[What is required] Exactly reproduce the line containing "font-style: none ->" and all later lines to the end of the entries, leaving the pictures out of your copy.
•••••
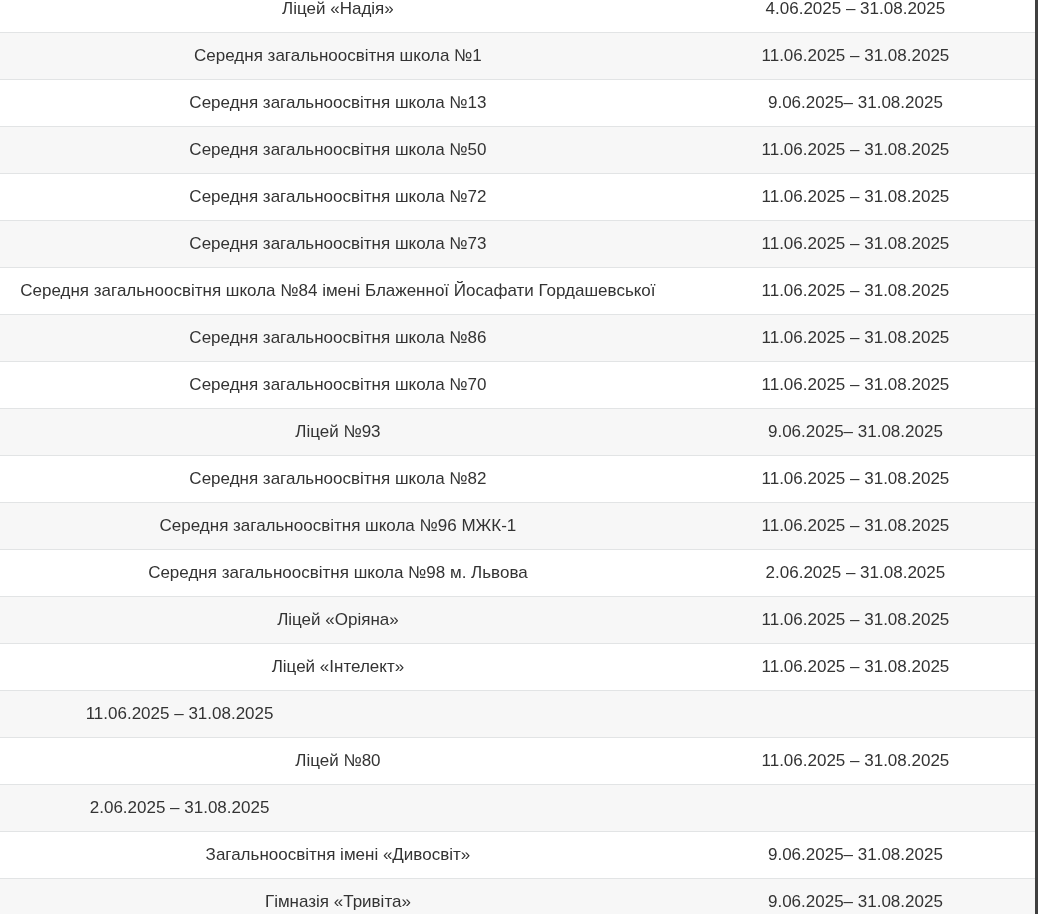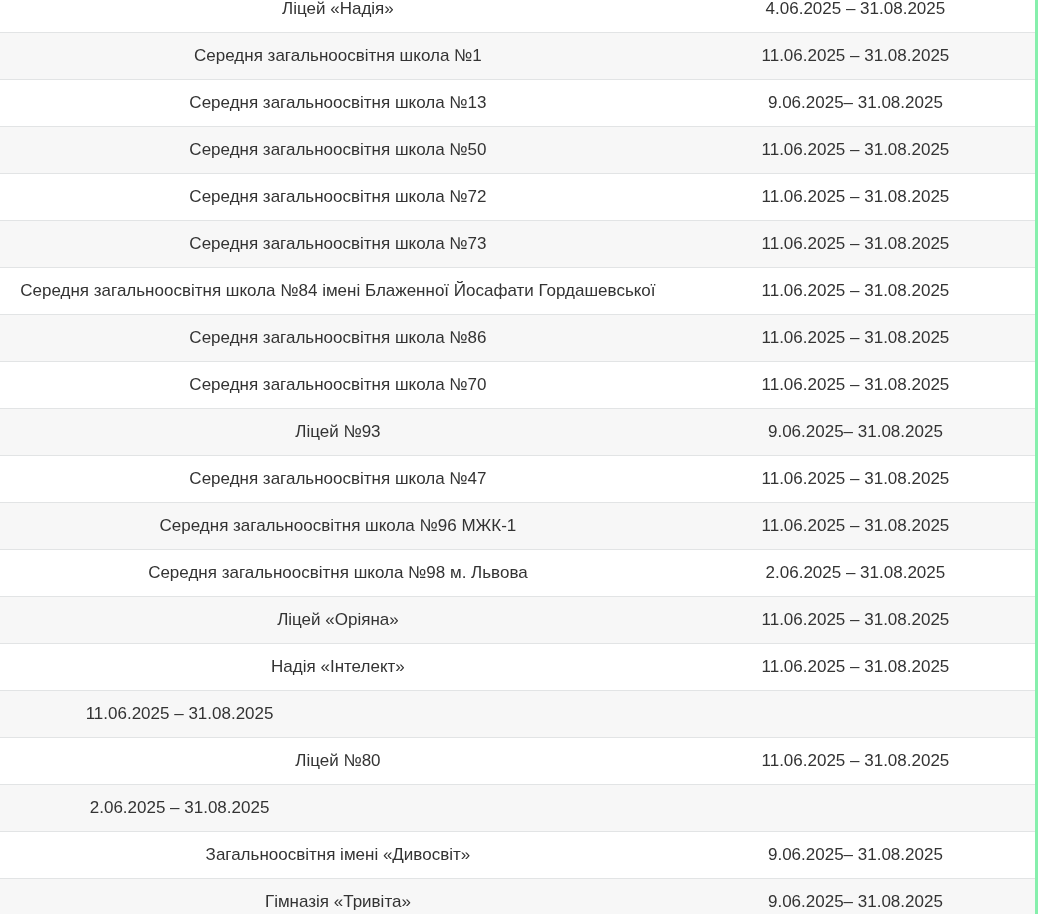"Ліцей «Надія»" .viewport { background: #86efac -> #404040 }
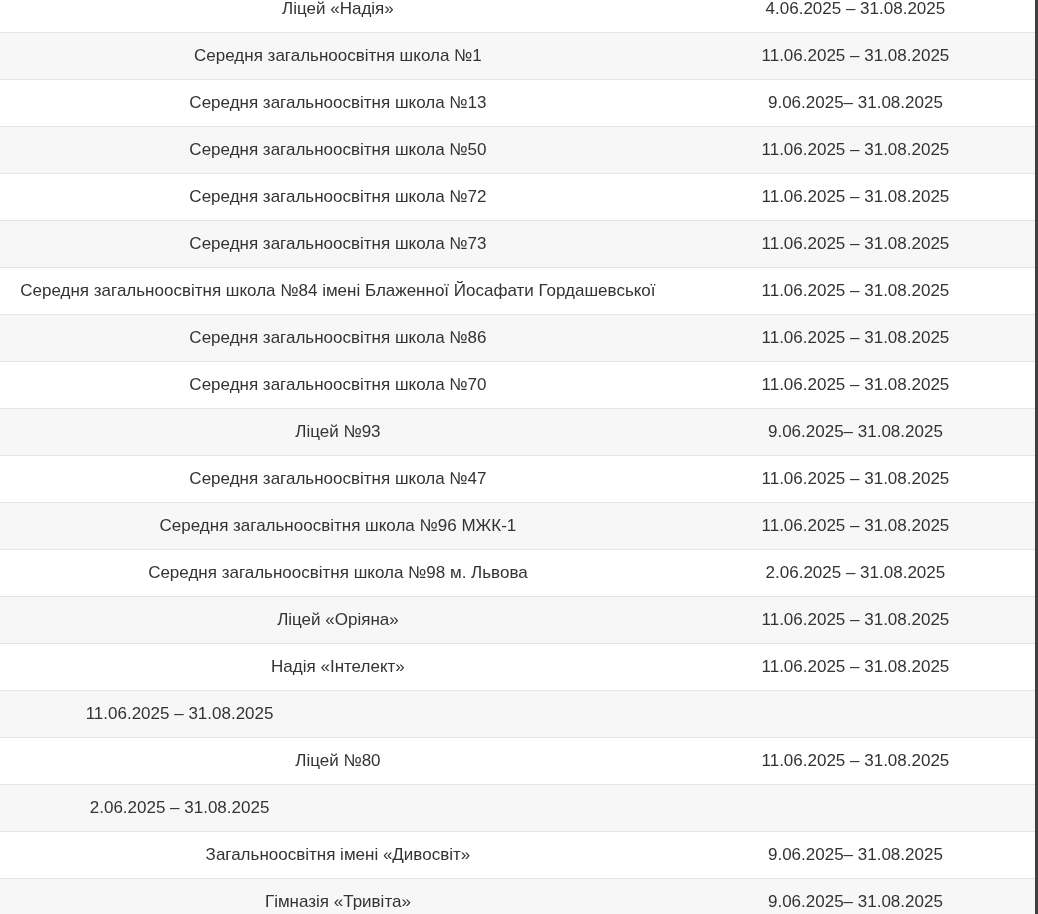"Середня загальноосвітня школа №47" div.cell { text: 47 -> 82 }
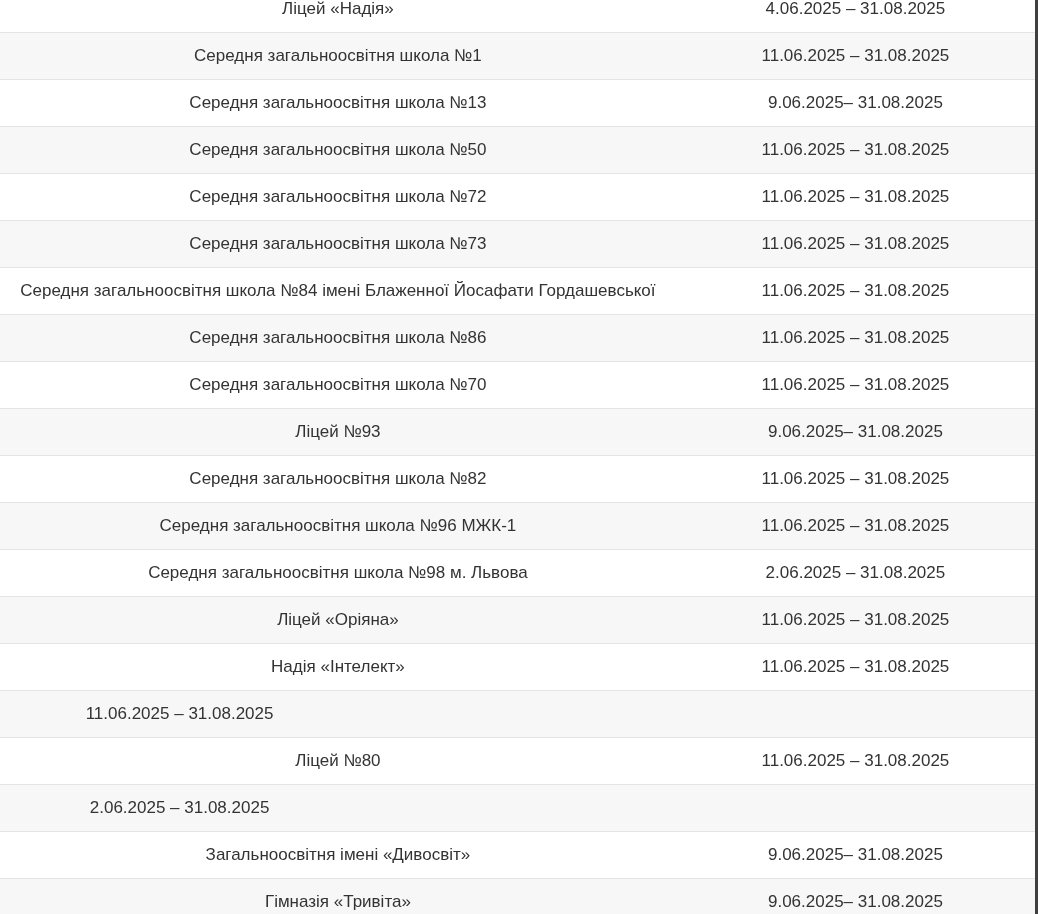"Надія «Інтелект»" div.cell { text: Надія -> Ліцей }
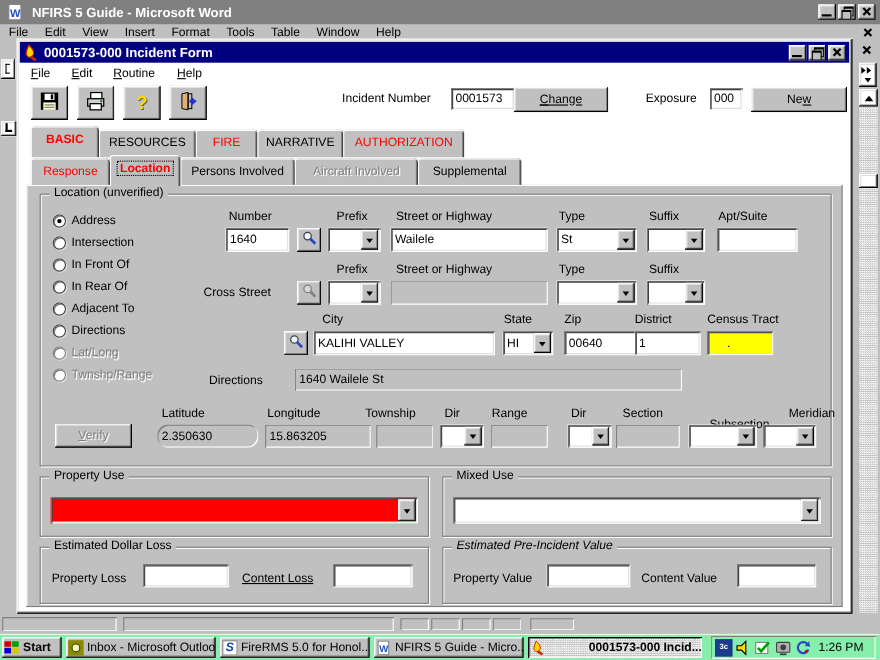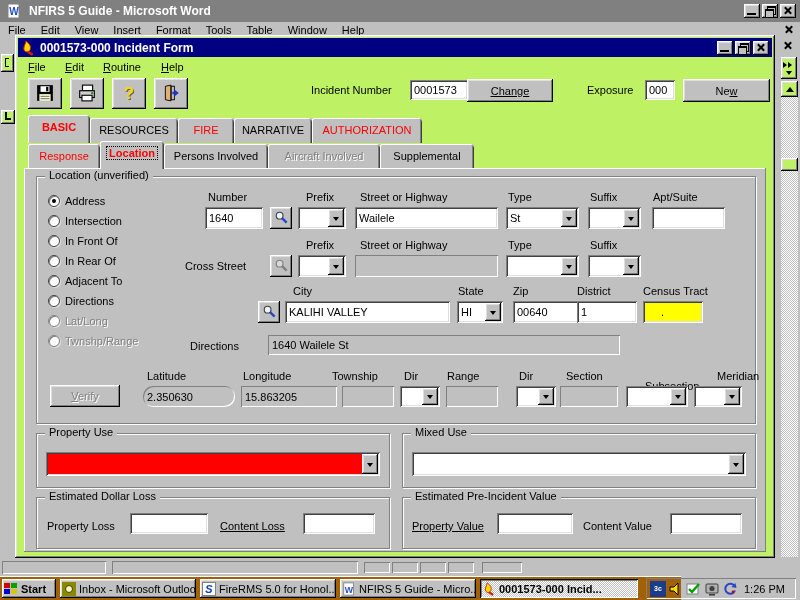"0001573-000 Incident Form" .out { background: #bef264 -> #ffffff }
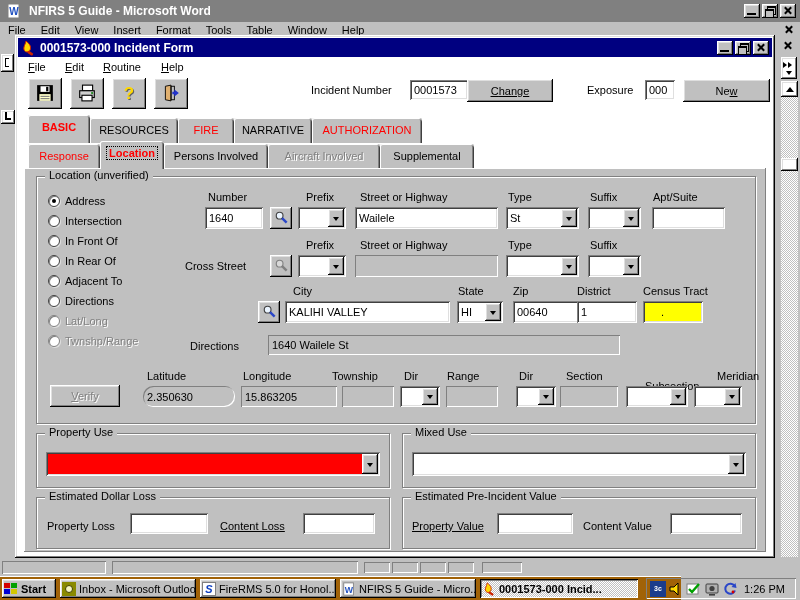"Estimated Pre-Incident Value" div.grp { font-style: none -> italic }
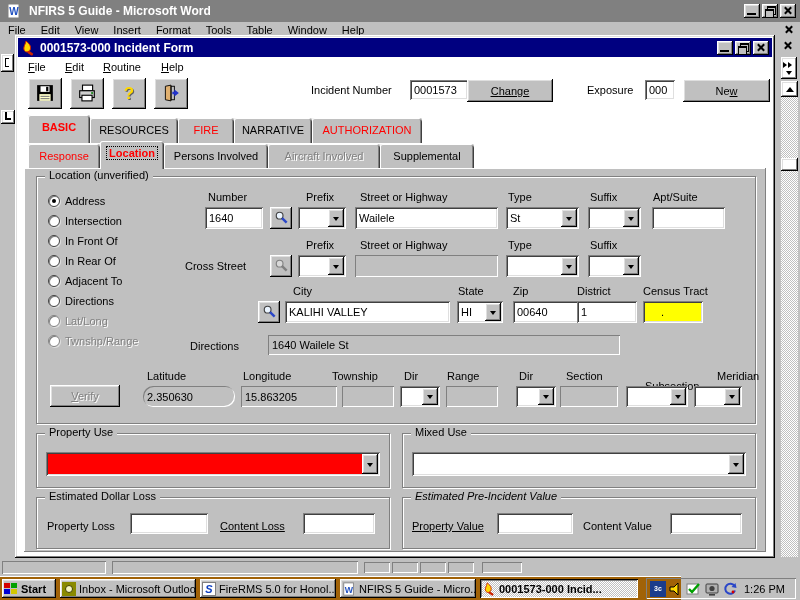"Property Value" span.lab { text-decoration: underline -> none }
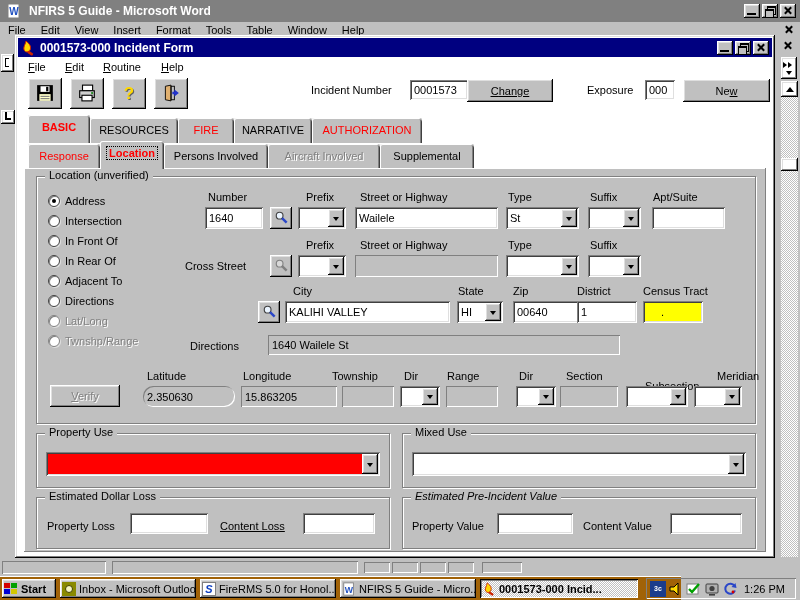"Start" div.abs { background: #a16207 -> #86efac; width: 681px -> 800px }
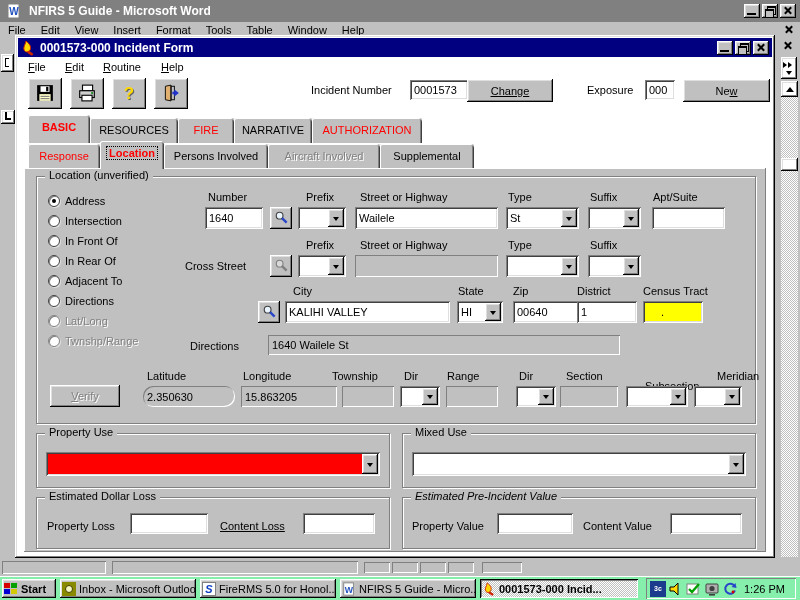"0001573-000 Incid..." span.nw { text-align: none -> right }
•••••
[Result]
"Estimated Pre-Incident Value" div.grp { font-style: none -> italic }
"Property Value" span.lab { text-decoration: underline -> none }
"Start" div.abs { background: #a16207 -> #86efac; width: 681px -> 800px }
"0001573-000 Incid..." span.nw { text-align: none -> right }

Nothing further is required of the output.